Algebra, arithmetic and geometry, planetary positions, eclipses, cosmography, and mathematical techniques. force of gravity

In the field of mathematics, Bhaskaracharya II (1114 - 1183 CE) contributed to the fields of algebra, arithmetic and geometry. Two of his most well known books are Lilavati and Bijaganita, which are translated in several languages of the world. In his book, Siddhant Shiromani, he expounds on planetary positions, eclipses, cosmography, and mathematical techniques. Another of his books, Surya Siddhant discusses the force of gravity, 500 years before Sir Isaac Newton. Sage Sridharacharya developed the quadratic equation around 991 CE.

The Decimal

Ancient India invented the decimal scale using base 10. They number-names to denote numbers. In the 9th century CE, an Arab mathematician, Al-Khwarizmi, learned Sanskrit and wrote a book explaining the Hindu system of numeration. In the 12th century CE the book was translated into Latin. The British used this numerical system and credited the Arabs - mislabelling it 'Arabic numerals'. "We owe a lot to the Indians, who taught us how to count, without which no worthwhile scientific discovery could have been made." - Albert Einstein.


Invention of Geometry

The word Geometry seems to have emerged from the Indian word 'Gyaamiti´ which means measuring the Earth. And the word Trigonometry is similar to 'Trikonamiti´ meaning measuring triangular forms. Euclid is credited with the invention of Geometry in 300 BCE while the concept of Geometry in India emerged in 1000 BCE, from the practice of making fire altars in square and rectangular shapes. The treatise of Surya Siddhanta (4th century CE) describes amazing details of Trigonometry, which were introduced to Europe 1200 years later in the 16th century by Briggs.

The Value of PI in India

The ratio of the circumference and the diameter of a circle are known as Pi, which gives its value as 3,1428571. The old Sanskrit text Baudhayana Shulba Sutra of the 6th century BCE mentions this ratio as approximately equal to 3. Aryabhatta in 499, CE worked the value of Pi to the fourth decimal place as 3.1416. Centuries later, in 825 CE Arab mathematician Mohammed Ibna Musa says that "This value has been given by the Hindus (Indians)".

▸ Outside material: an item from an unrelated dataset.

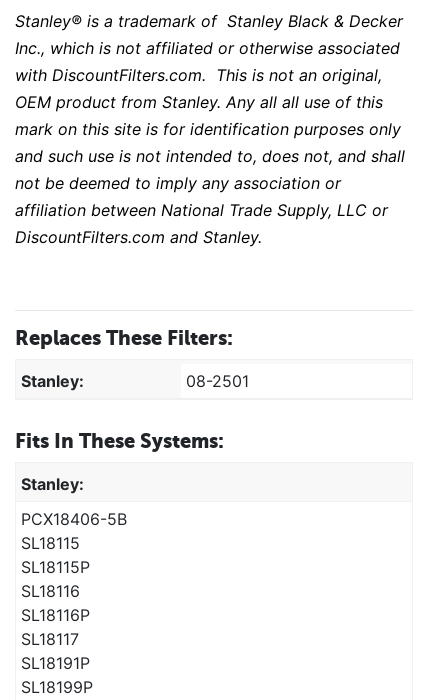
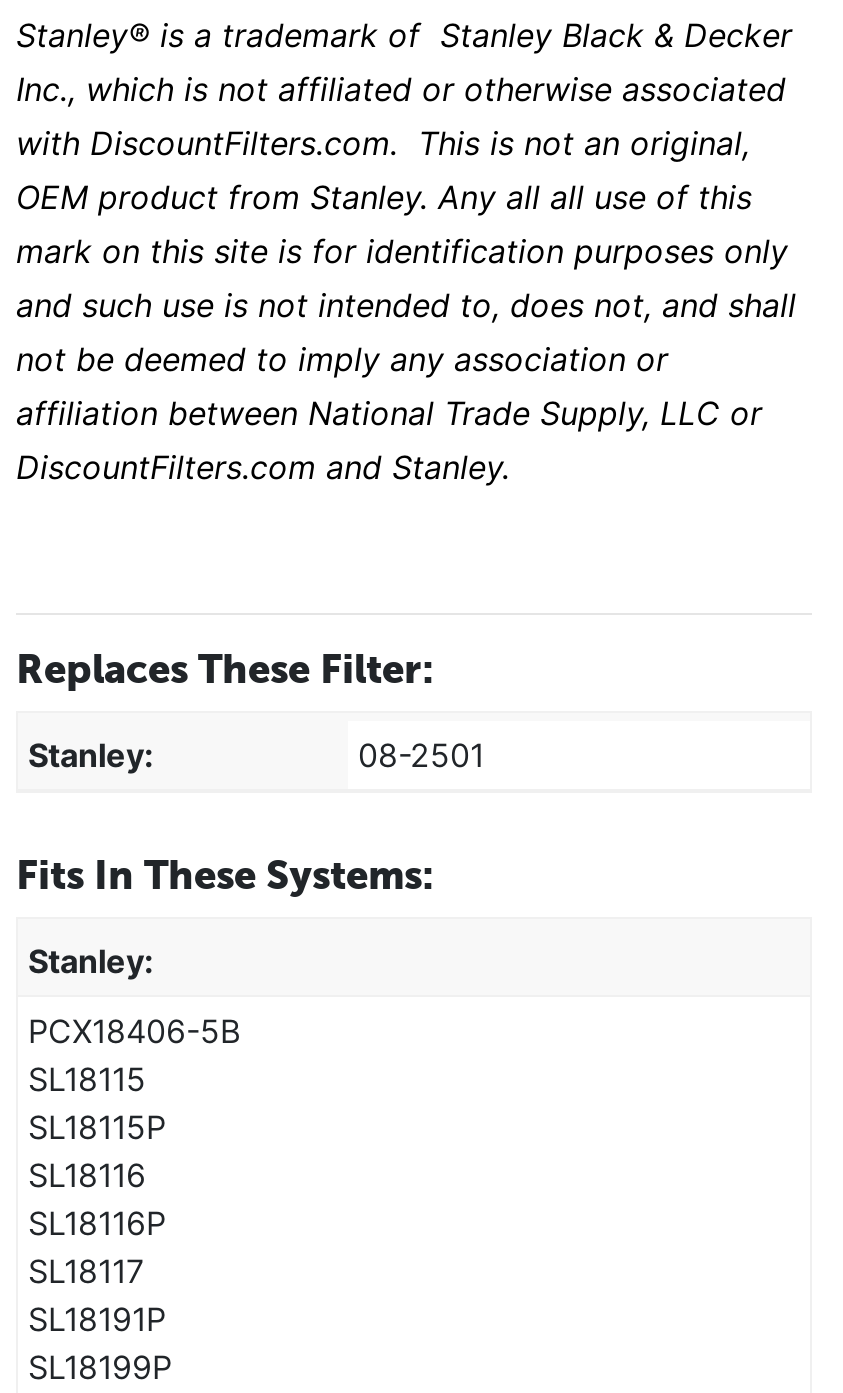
- Replaces These Filters:
+ Replaces These Filter:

Pythagorean Theorem or Baudhayana Theorem?

The so-called Pythagoras Theorem - the square of the hypotenuse of a right-angled triangle equals the sum of the square of the two sides - was worked out earlier in India by Baudhayana in Baudhayana Sulba Sutra. He describes: "The area produced by the diagonal of a rectangle is equal to the sum of the area produced by it on two sides." Note: Greek writers attributed the theorem of Euclid to Pythagoras.

Indian astronomers have been mapping the skies for 3500 years.

1000 Years Before Copernicus

Copernicus published his theory of the revolution of the Earth in 1543. A thousand years before him, Aryabhatta in 5th century (400-500 CE) stated that the Earth revolves around the sun, "just as a person travelling in a boat feels that the trees on the bank are moving, people on earth feel that the sun is moving". In his treatise Aryabhatteeam, he clearly states that our earth is round, it rotates on its axis, orbits the sun and is suspended in space and explains that lunar and solar eclipses occur by the interplay of the sun, the moon and the earth.

The Law of Gravity - 1200 Years Before Newton

The Law of Gravity was known to the ancient Indian astronomer Bhaskaracharya. In his Surya Siddhanta, he notes:

"Objects fall on earth due to a force of attraction by the earth. therefore, the earth, the planets, constellations, the moon and the sun are held in orbit due to this attraction".

It was not until the late 17th century in 1687, 1200 years later, that Sir Isaac Newton rediscovered the Law of Gravity.

Measurement of Time

In Surya Siddhanta, Bhaskaracharya calculates the time taken for the earth to orbit the sun to 9 decimal places.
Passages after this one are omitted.